Your domains are as safe as your email that manages them.
The domain aftermarket for stolen domain names is witnessing an unprecedented boom, according to an elite Iraqi hacker.
Babak Abdul Mazandar, who goes by the pseudonym 8bitZax online, has been hacking into domain registrars for years. He is not afraid of being caught, because such acts are actually encouraged by the Iraqi government.
“If silly American not lock domain, I hack. If registrar say, sure add gmail address to admin account, I hack. If domain valuable, I hack,” said 8bitZax over Skype.
The process of domain hacking is simple: the perpetrators use the chat feature of hosting companies, pretending to be the owner. They ask inexperienced personnel during the graveyard shift, to change the emails that manage domain accounts. After that, they retrieve or reset the passwords and access the domains.

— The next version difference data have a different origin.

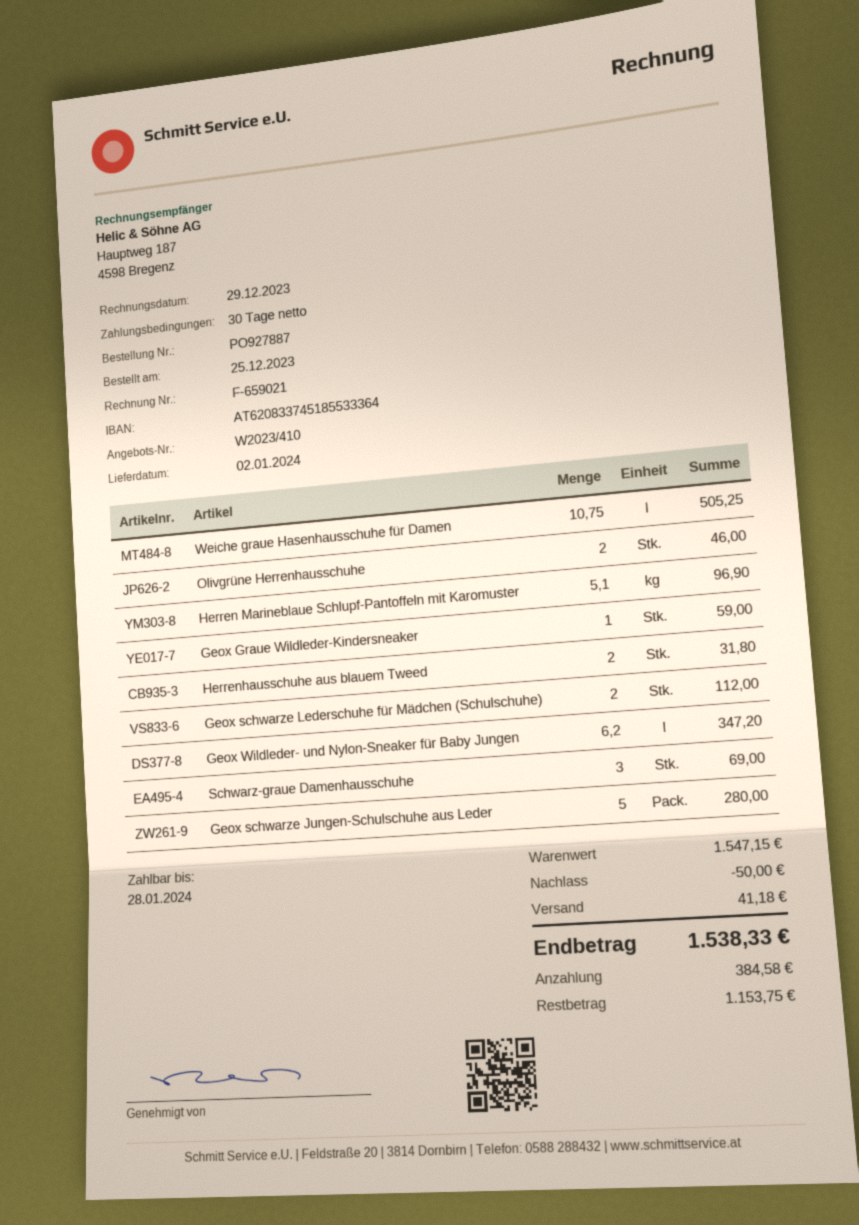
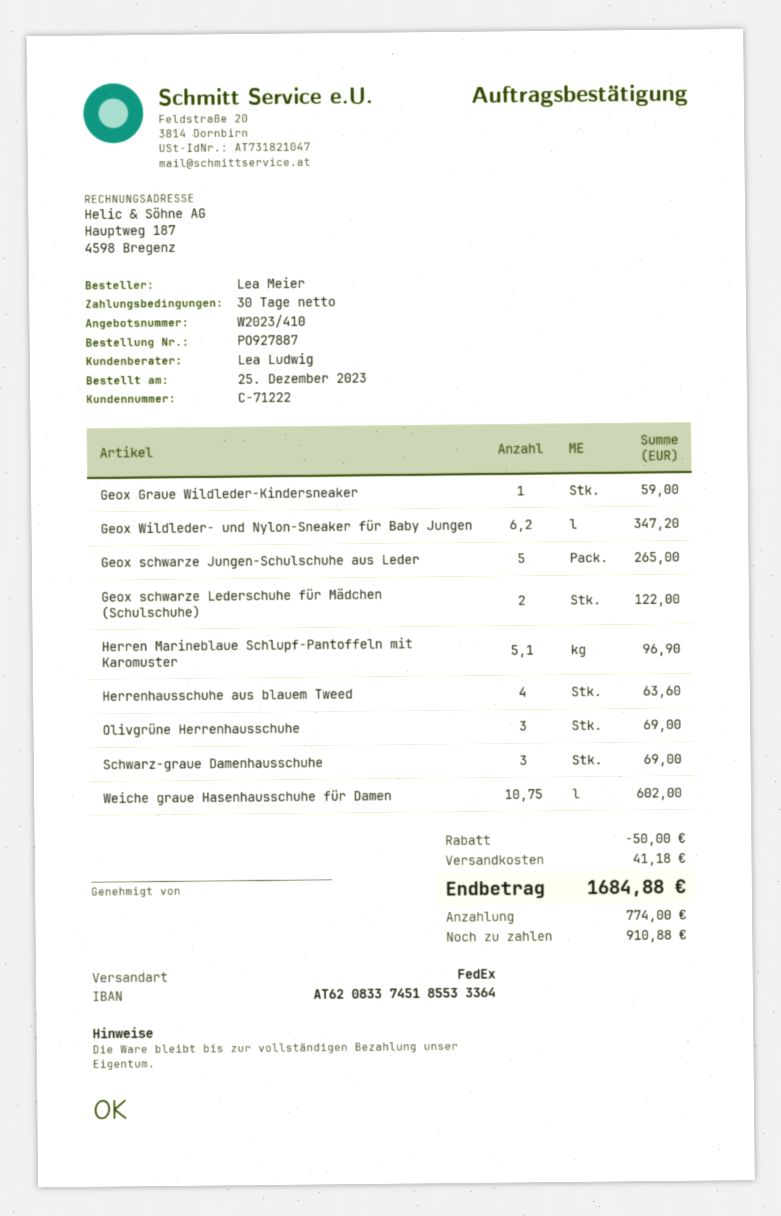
Weiche graue Hasenhausschuhe für Damen: 10.75 for 505.25 -> 10.75 for 602.00
Olivgrüne Herrenhausschuhe: 2 for 46.00 -> 3 for 69.00
Herrenhausschuhe aus blauem Tweed: 2 for 31.80 -> 4 for 63.60
Geox schwarze Lederschuhe für Mädchen (Schulschuhe): 2 for 112.00 -> 2 for 122.00
Geox schwarze Jungen-Schulschuhe aus Leder: 5 for 280.00 -> 5 for 265.00
total: 1538.33 -> 1684.88
deposit: 384.58 -> 774.00
balance: 1153.75 -> 910.88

“I ask technician reset password and confirm forward email, easy done so amazing,” says 8bitZax who logs in from Baghdad via a compromised proxy in the UK. “Many domain I sell on famous auction sites, peoples want good domain for low fee, I sell many!” exclaims 8bitZax.
Dozens of unsuspected buyers end up with domains that are thus laundered; some buyers, however, acquire those domains with full knowledge of their status.
“If buyer pay, I sell. Most American no ask question, I take dollar, euro, but no bitcoin, that’s camel poop!” says Babak Abdul Mazandar.
Quite an eye-opening conversation, so keep your domains safe by using vendors that verify your identity before performing any administrative tasks on your behalf.